Let $f : Y \to X$ be an envelope. Expanding the left and right hand sides of the formula in the statement of the lemma we see that we have to prove some equalities of classes in $A^*(X)$ and in $A^*(Z \to X)$. By the uniqueness in Lemma 42.35.6 it suffices to prove the corresponding relations in $A^*(Y)$ and $A^*(Z \to Y)$. Since moreover the construction of the classes involved is compatible with base change (Lemma 42.50.4) we may replace $X$ by $Y$ and the distinguished triangle by its pullback.

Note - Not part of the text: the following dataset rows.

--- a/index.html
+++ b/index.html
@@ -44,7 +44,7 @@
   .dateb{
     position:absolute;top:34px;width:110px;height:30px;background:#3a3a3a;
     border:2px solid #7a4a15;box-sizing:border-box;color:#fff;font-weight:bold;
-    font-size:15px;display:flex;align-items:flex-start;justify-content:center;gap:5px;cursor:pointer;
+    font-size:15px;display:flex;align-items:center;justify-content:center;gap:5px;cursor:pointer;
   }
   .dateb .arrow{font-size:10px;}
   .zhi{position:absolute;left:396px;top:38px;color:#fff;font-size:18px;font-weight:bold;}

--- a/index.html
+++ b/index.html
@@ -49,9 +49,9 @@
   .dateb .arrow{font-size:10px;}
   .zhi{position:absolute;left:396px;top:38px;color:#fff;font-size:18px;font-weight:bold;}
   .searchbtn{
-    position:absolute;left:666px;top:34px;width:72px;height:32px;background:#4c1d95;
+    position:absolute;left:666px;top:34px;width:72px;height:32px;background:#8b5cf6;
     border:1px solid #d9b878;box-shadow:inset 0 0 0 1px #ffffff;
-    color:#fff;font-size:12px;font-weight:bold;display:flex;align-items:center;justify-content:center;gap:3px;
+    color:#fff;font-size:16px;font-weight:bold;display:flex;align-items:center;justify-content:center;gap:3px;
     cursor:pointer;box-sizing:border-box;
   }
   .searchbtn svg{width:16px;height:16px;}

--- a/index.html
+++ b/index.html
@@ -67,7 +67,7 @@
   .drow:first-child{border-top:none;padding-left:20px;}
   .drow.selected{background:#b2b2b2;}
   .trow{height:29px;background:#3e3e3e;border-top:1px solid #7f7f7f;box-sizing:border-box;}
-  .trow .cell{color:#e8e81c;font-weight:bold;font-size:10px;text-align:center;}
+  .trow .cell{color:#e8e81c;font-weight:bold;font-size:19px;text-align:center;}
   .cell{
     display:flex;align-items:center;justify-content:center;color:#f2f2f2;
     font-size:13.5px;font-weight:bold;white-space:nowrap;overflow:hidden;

In the proof of Lemma 42.46.7 we have seen that conditions (2)(a), (2)(b), and (2)(c) imply condition (2)(d). Combined with the discussion in the previous paragraph we reduce to the case discussed in the next paragraph.

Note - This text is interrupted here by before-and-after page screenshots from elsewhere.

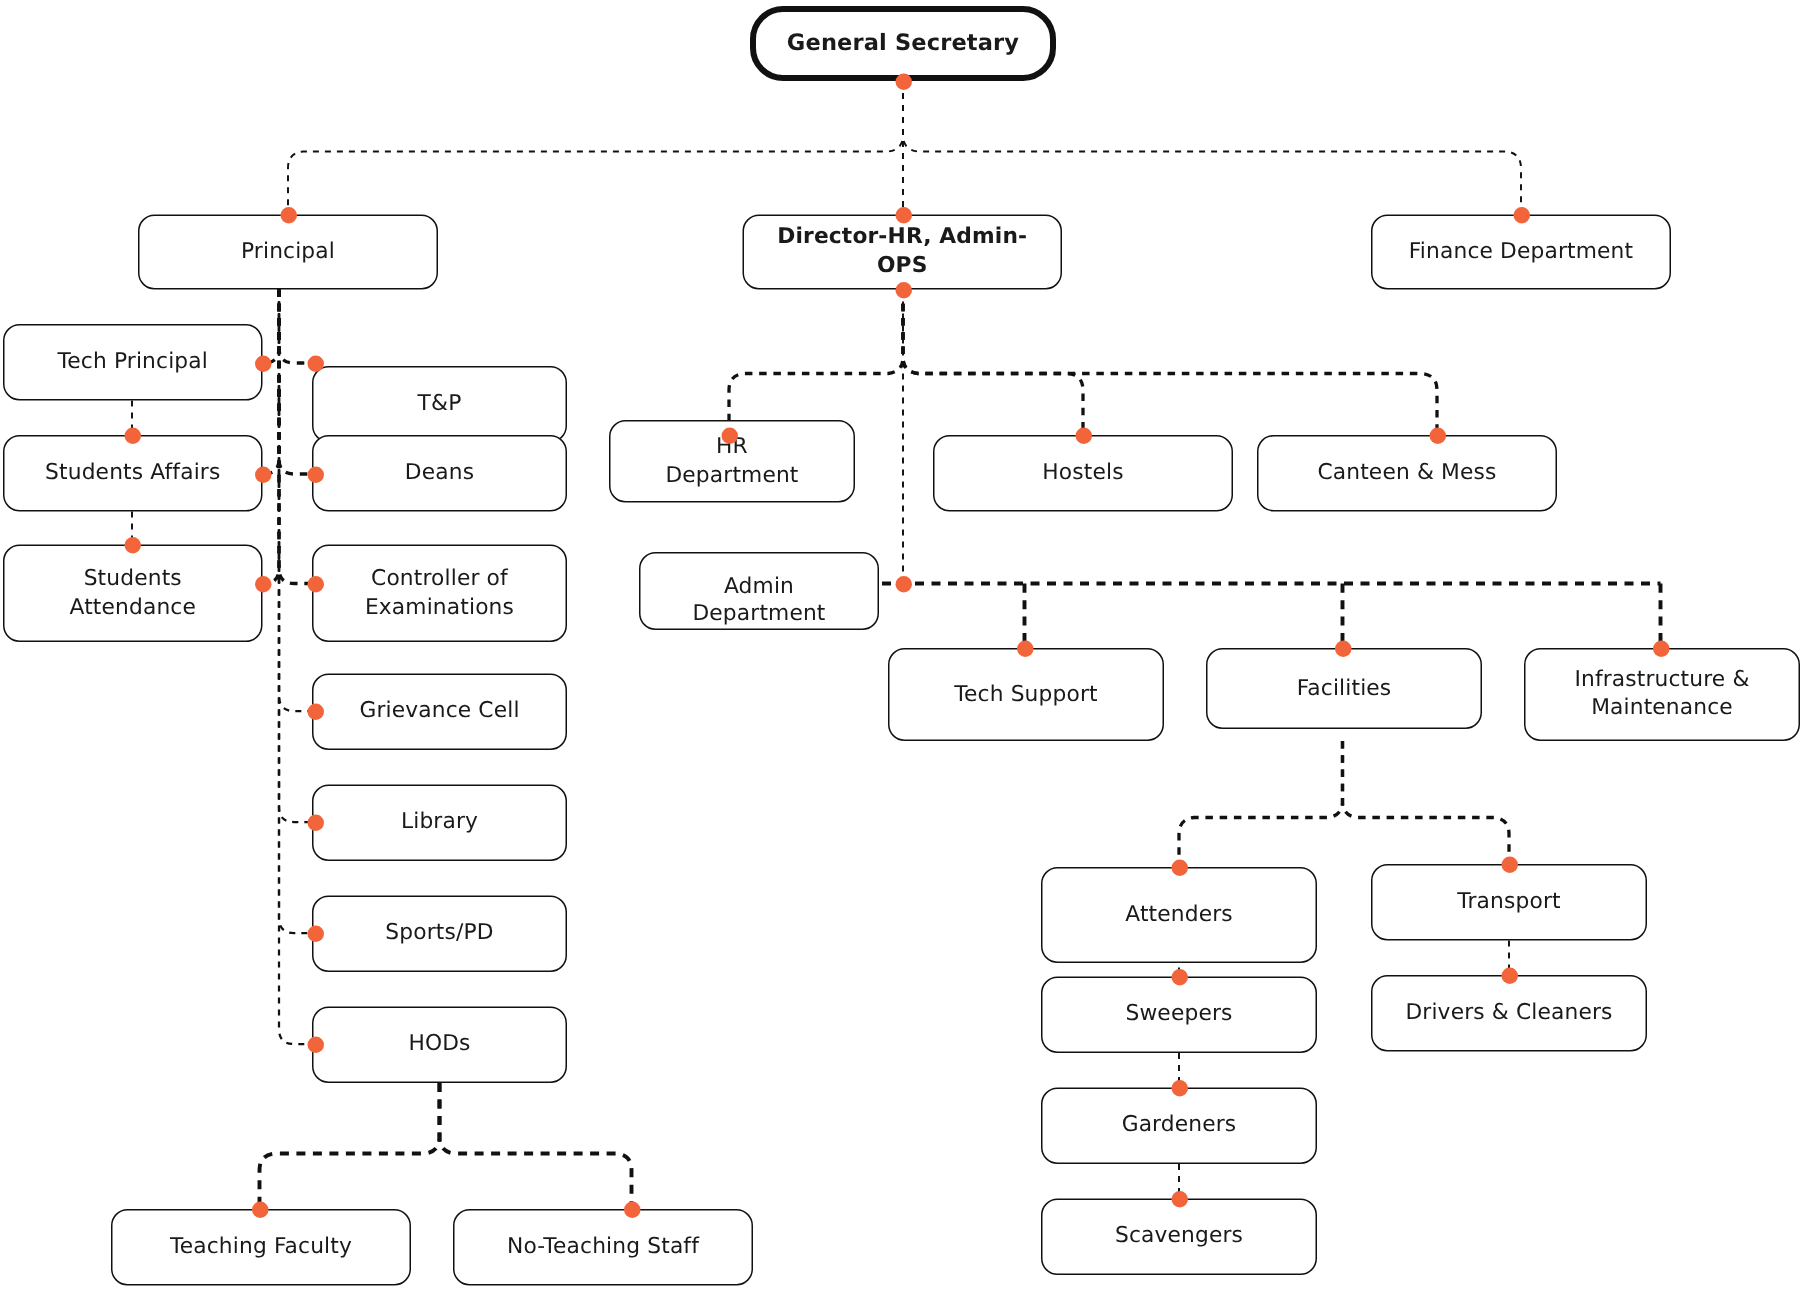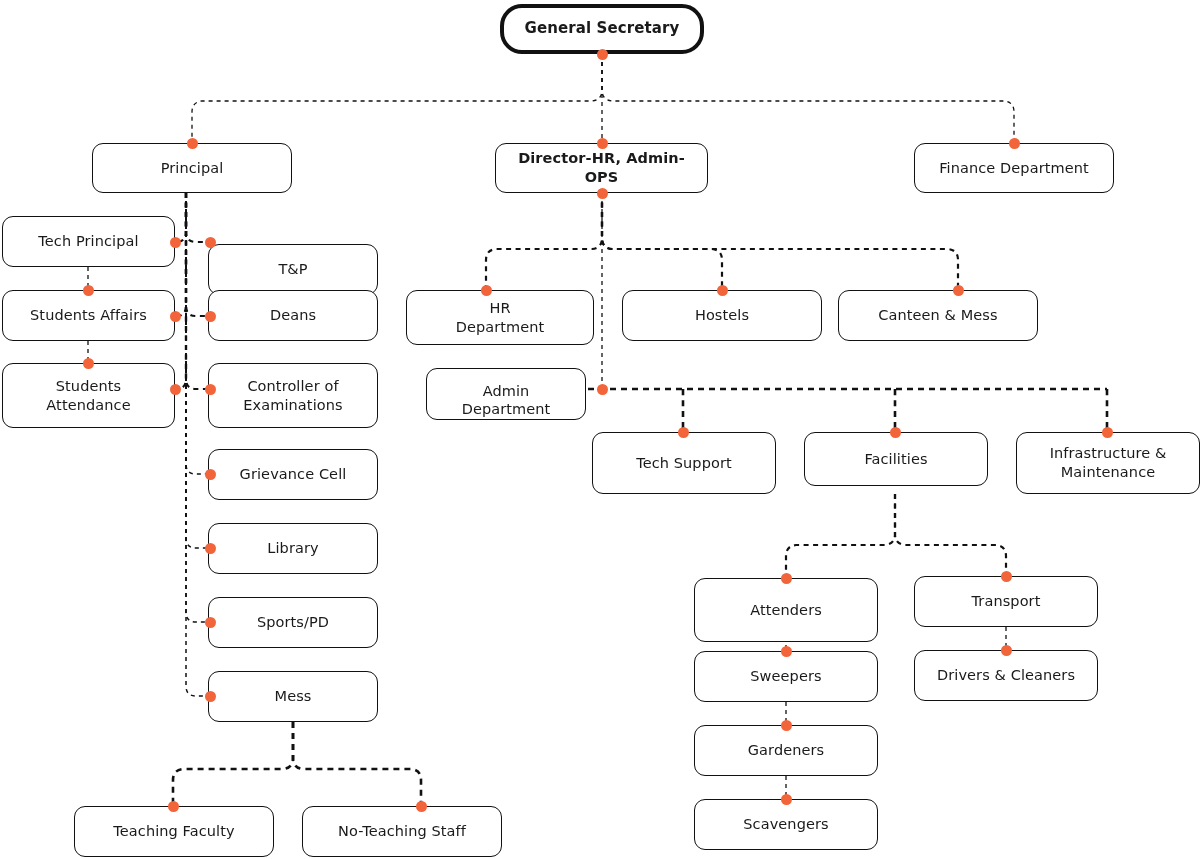--- a/index.html
+++ b/index.html
@@ -153,7 +153,7 @@
       <div class="node" style="left: 302px; top: 806px; width: 200px; height: 51px;">
         <span class="label">No-Teaching Staff</span>
       </div>
-      <div class="node" style="left: 406px; top: 290px; width: 188px; height: 55px;">
+      <div class="node" style="left: 406px; top: 280px; width: 164px; height: 55px;">
         <span class="label">HR
 Department</span>
       </div>

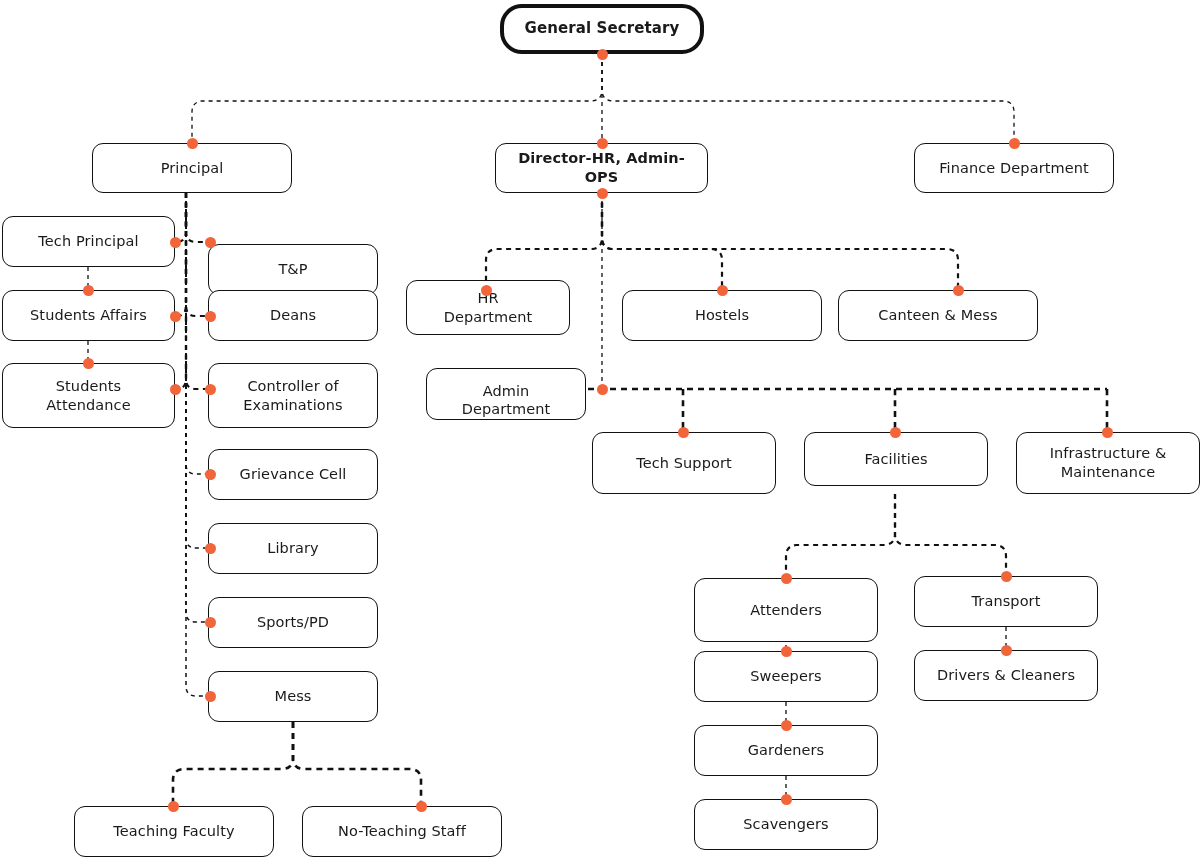--- a/index.html
+++ b/index.html
@@ -145,7 +145,7 @@
         <span class="label">Sports/PD</span>
       </div>
       <div class="node" style="left: 208px; top: 671px; width: 170px; height: 51px;">
-        <span class="label">Mess</span>
+        <span class="label">HODs</span>
       </div>
       <div class="node" style="left: 74px; top: 806px; width: 200px; height: 51px;">
         <span class="label">Teaching Faculty</span>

Let $\varphi ^\bullet : \mathcal{E}_3^\bullet [-1] \to \mathcal{E}_1^\bullet$ be a map of locally bounded complexes of finite locally free $\mathcal{O}_ X$-modules representing the map $E_3[-1] \to E_1$ in the derived category. Consider the scheme $X' = \mathbf{A}^1 \times X$ with projection $g : X' \to X$. Let $Z' = g^{-1}(Z) = \mathbf{A}^1 \times Z$. Denote $t$ the coordinate on $\mathbf{A}^1$. Consider the cone $\mathcal{C}^\bullet$ of the map of complexes

$t g^*\varphi ^\bullet : g^*\mathcal{E}_3^\bullet [-1] \longrightarrow g^*\mathcal{E}_1^\bullet$

over $X'$. We obtain a distinguished triangle

$g^*\mathcal{E}_1^\bullet \to \mathcal{C}^\bullet \to g^*\mathcal{E}_3^\bullet \to g^*\mathcal{E}_1^\bullet [1]$

where the first three terms form a termwise split short exact sequence of complexes. Clearly $\mathcal{C}^\bullet$ is a bounded complex of finite locally free $\mathcal{O}_{X'}$-modules whose restriction to $X' \setminus Z'$ is isomorphic to a finite locally free $\mathcal{O}_{X' \setminus Z'}$-module of rank $< p_1 + p_3$ placed in degree $0$. Thus we have the localized Chern classes

$c_ p(Z' \to X', \mathcal{C}^\bullet ) \in A^ p(Z' \to X')$

for $p \geq p_1 + p_3$. For any $\alpha \in \mathop{\mathrm{CH}}\nolimits _ k(X)$ consider

$c_ p(Z' \to X', \mathcal{C}^\bullet ) \cap g^*\alpha \in \mathop{\mathrm{CH}}\nolimits _{k + 1 - p}(\mathbf{A}^1 \times X)$

If we restrict to $t = 0$, then the map $t g^*\varphi ^\bullet$ restricts to zero and $\mathcal{C}^\bullet |_{t = 0}$ is the direct sum of $\mathcal{E}_1^\bullet$ and $\mathcal{E}_3^\bullet$. By compatibility of localized Chern classes with base change (Lemma 42.50.4) we conclude that

$i_0^* \circ c^{(p_1 + p_3)}(Z' \to X', \mathcal{C}^\bullet ) \circ g^* = c^{(p_1 + p_2)}(Z \to X, E_1 \oplus E_3)$

in $A^{(p_1 + p_3)}(Z \to X)$. On the other hand, if we restrict to $t = 1$, then the map $t g^*\varphi ^\bullet$ restricts to $\varphi$ and $\mathcal{C}^\bullet |_{t = 1}$ is a bounded complex of finite locally free modules representing $E_2$. We conclude that

$i_1^* \circ c^{(p_1 + p_3)}(Z' \to X', \mathcal{C}^\bullet ) \circ g^* = c^{(p_1 + p_2)}(Z \to X, E_2)$

in $A^{(p_1 + p_3)}(Z \to X)$. Since $i_0^* = i_1^*$ by definition of rational equivalence (more precisely this follows from the formulae in Lemma 42.32.4) we conclude that

$c^{(p_1 + p_2)}(Z \to X, E_2) = c^{(p_1 + p_2)}(Z \to X, E_1 \oplus E_3)$

This reduces us to the case discussed in the next paragraph.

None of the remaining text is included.